Statistical Analyses
Statistical analyses were performed with the use of R and GraphPad Prism (GraphPad Software V8.0), JTK_cycle v3.1. R (25) and R. Rhythmicity analyses and differential rhythm analyses are done with the use of JTK_cycle and CompareRhythm R scripts (Hughes et al., 2010; Pelikan et al., 2022). In addition, circadian phase was calculated with the use of cosine-wave equation: y=baseline+(amplitude·cos (2·π· ((x- [phase shift)/24))), with a fixed 24-h period. Connected straight lines in of individual 24h period graphs within the figures indicate significant rhythmicity based on cosine analyses whereas dashed lines indicate non-significant cosine fit.
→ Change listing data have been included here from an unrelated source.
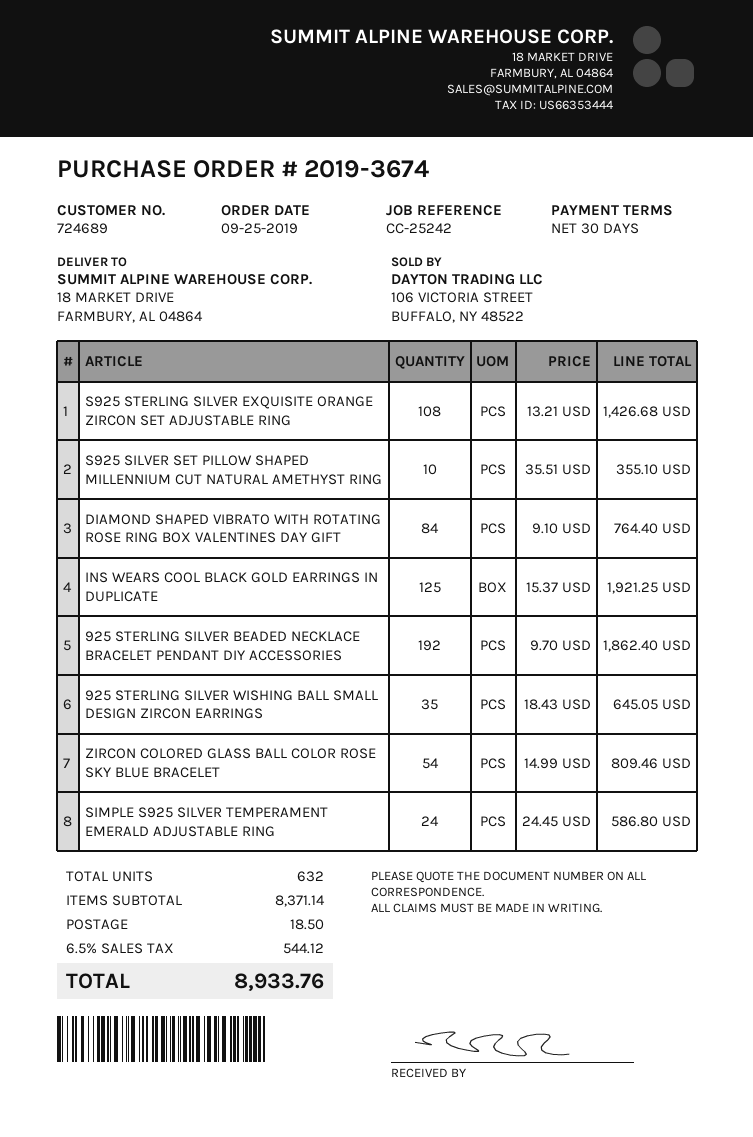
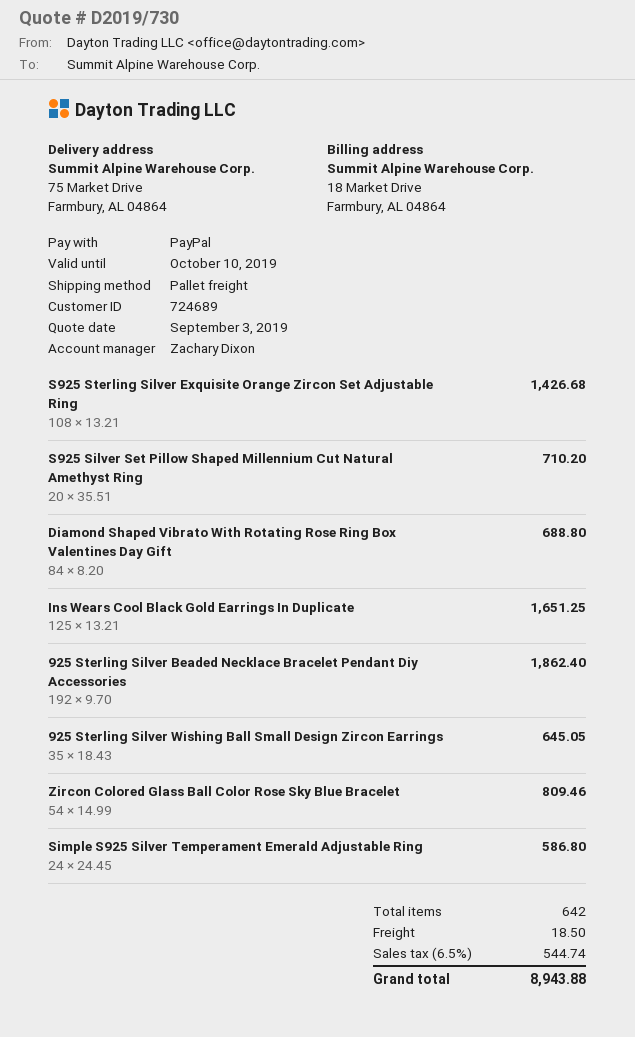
ship to: 18 MARKET DRIVE, FARMBURY, AL 04864 -> 75 Market Drive, Farmbury, AL 04864
S925 SILVER SET PILLOW SHAPED MILLENNIUM CUT NATURAL AMETHYST RING: 10 x 35.51 = 355.10 -> 20 x 35.51 = 710.20
DIAMOND SHAPED VIBRATO WITH ROTATING ROSE RING BOX VALENTINES DAY GIFT: 84 x 9.10 = 764.40 -> 84 x 8.20 = 688.80
INS WEARS COOL BLACK GOLD EARRINGS IN DUPLICATE: 125 x 15.37 = 1921.25 -> 125 x 13.21 = 1651.25
total quantity: 632 -> 642
tax: 6.5% = 544.12 -> 6.5% = 544.74
total: 8933.76 -> 8943.88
Analysis between two groups was performed using the non- parametric Mann-Whitney test. A p value ≤0.05 was assumed as statistically significant. Rhea pipeline (Lagkouvardos et al., 2017) was used for microbial diversity calculations using generalized UniFrac v1.1. distances and illustrated with MDS. Heatmaps were generated using the heatmap.2 R script. Heatmaps were sorted based on peak phase of controls. Abundance plots and fold change plots were generated using SIAMCAT package in R using the “check.associations() function”. Polargraphs were made with the use of ggplot R package. Visualisation of zOTUs and samples trees were conducted using the online platform “evolgenius.info”. Spearman correlation and adjusted p-values between targeted metabolomics and zOTUs were calculated using the rcor() function in R. Correlation matrixes were visualized within the R package “corrplot” (Wei, 2021).
Acknowledgement
The Technical University of Munich provided funding for the ZIEL Institute for Food & Health, animal facility support, technical assistance and support for 16S rRNA gene amplicon sequencing. We are thankful for Kinga Balázs providing assistance with RNA sequencing analysis. Robert Blamberg, Qu Quojing and Johanna Bruder provided assistance with animal experiments and data collection.